Son grand frère était stoïque. Le ciel lui tombait sur la tête, mais il continuait à marcher, car il y avait encore le nécessaire à réaliser. Il rentrait et sortait de la chambre s’arrêtait à l’extérieur de la cour de l’hôpital, en conciliabules permanents avec son oncle, Djaenfar, le frère de sa mère qui assumait son rôle de chef de famille à ce moment précis.

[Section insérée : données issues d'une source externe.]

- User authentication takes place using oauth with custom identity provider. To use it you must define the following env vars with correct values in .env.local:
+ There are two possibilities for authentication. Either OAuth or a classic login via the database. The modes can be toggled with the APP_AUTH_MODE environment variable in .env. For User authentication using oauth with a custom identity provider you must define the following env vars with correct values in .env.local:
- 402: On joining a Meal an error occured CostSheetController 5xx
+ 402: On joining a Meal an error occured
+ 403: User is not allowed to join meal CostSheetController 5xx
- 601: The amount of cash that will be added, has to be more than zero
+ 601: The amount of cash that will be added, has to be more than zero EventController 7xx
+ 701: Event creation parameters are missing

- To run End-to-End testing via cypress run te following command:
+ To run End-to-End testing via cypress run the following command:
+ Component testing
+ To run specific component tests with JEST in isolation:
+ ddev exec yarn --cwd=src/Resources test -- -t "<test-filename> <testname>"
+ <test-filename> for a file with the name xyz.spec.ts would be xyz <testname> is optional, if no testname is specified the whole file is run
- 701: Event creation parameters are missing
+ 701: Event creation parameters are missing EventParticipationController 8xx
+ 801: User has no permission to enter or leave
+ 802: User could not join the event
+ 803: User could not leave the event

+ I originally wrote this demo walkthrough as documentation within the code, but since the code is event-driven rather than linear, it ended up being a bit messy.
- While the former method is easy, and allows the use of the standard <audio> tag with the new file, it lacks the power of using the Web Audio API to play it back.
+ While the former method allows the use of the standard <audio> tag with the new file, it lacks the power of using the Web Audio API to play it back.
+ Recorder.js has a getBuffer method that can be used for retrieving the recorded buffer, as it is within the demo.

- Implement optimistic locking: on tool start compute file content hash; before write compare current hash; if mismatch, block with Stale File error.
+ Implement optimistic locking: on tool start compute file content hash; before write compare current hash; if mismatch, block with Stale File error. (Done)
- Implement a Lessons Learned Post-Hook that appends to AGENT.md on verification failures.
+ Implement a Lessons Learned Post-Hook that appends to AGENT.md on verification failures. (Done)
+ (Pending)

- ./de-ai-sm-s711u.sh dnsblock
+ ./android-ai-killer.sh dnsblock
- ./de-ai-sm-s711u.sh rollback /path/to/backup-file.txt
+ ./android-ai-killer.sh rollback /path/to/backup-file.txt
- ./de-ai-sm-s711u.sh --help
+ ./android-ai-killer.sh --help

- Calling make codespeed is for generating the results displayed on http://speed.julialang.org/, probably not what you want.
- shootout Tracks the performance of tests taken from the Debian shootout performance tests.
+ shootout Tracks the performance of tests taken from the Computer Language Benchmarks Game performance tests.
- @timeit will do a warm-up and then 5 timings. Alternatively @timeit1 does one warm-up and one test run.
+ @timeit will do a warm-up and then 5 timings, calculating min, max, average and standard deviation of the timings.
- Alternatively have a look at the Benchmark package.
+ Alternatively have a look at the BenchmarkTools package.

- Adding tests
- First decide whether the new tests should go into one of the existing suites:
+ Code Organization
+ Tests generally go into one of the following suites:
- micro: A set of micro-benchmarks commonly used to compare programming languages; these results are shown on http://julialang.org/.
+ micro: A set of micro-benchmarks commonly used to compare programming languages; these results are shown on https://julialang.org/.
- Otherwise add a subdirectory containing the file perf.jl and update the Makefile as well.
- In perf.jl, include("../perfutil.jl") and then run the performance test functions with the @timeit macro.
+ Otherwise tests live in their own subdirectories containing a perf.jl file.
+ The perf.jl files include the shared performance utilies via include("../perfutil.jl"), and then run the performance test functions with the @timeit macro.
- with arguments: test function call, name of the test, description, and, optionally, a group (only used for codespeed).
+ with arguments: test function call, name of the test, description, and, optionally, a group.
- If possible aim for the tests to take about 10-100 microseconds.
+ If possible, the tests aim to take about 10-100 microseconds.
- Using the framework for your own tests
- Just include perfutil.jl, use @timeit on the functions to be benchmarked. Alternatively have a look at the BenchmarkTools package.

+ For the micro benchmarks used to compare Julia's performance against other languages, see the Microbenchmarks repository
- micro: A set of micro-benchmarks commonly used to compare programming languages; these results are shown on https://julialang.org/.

Le plus petit des frères, Salec, suivait son grand frère et attendait ses instructions ou ceux de son autre grand-frère, l’écrivain Adjimael Halidi, à Nairobi, qui au bout du téléphone était effondré, mais cherchait une solution de transport pour le retour du corps de son père. Un autre fils d’Ibrahim Halidi, Nezif-Hadj, qui fait des études de droit à Tananarive déversait aussi son trop-plein d’émotion dans les réseaux en se préparant à rentrer pour enterrer son père.
Dès la fin de la matinée, tout semblait réglé. Les démarches administratives étaient accomplies et le corps placé en lieu sûr. AB-Aviation disait à la famille ne pas avoir les autorisations nécessaires pour transporter un corps. Une entente avait été établie pour un transport en bateau le jour suivant.
Quelles que soient leurs réactions immédiates et visibles, les enfants d’Ibrahim Halidi laissaient transparaitre l’amour inconditionnel qu’ils portaient à leur père et sans doute celui que cet homme politique leur avait donné par sa présence, permettant à chacun de faire des études et de se réaliser. Après l’admission de leur père au Centre Hospitalier de Mayotte, ils l’avaient cru sauvé. Ils attendaient qu’il se relève et fasse face à tous ces amis qui l’avaient abandonné. Dieu en avait décidé autrement.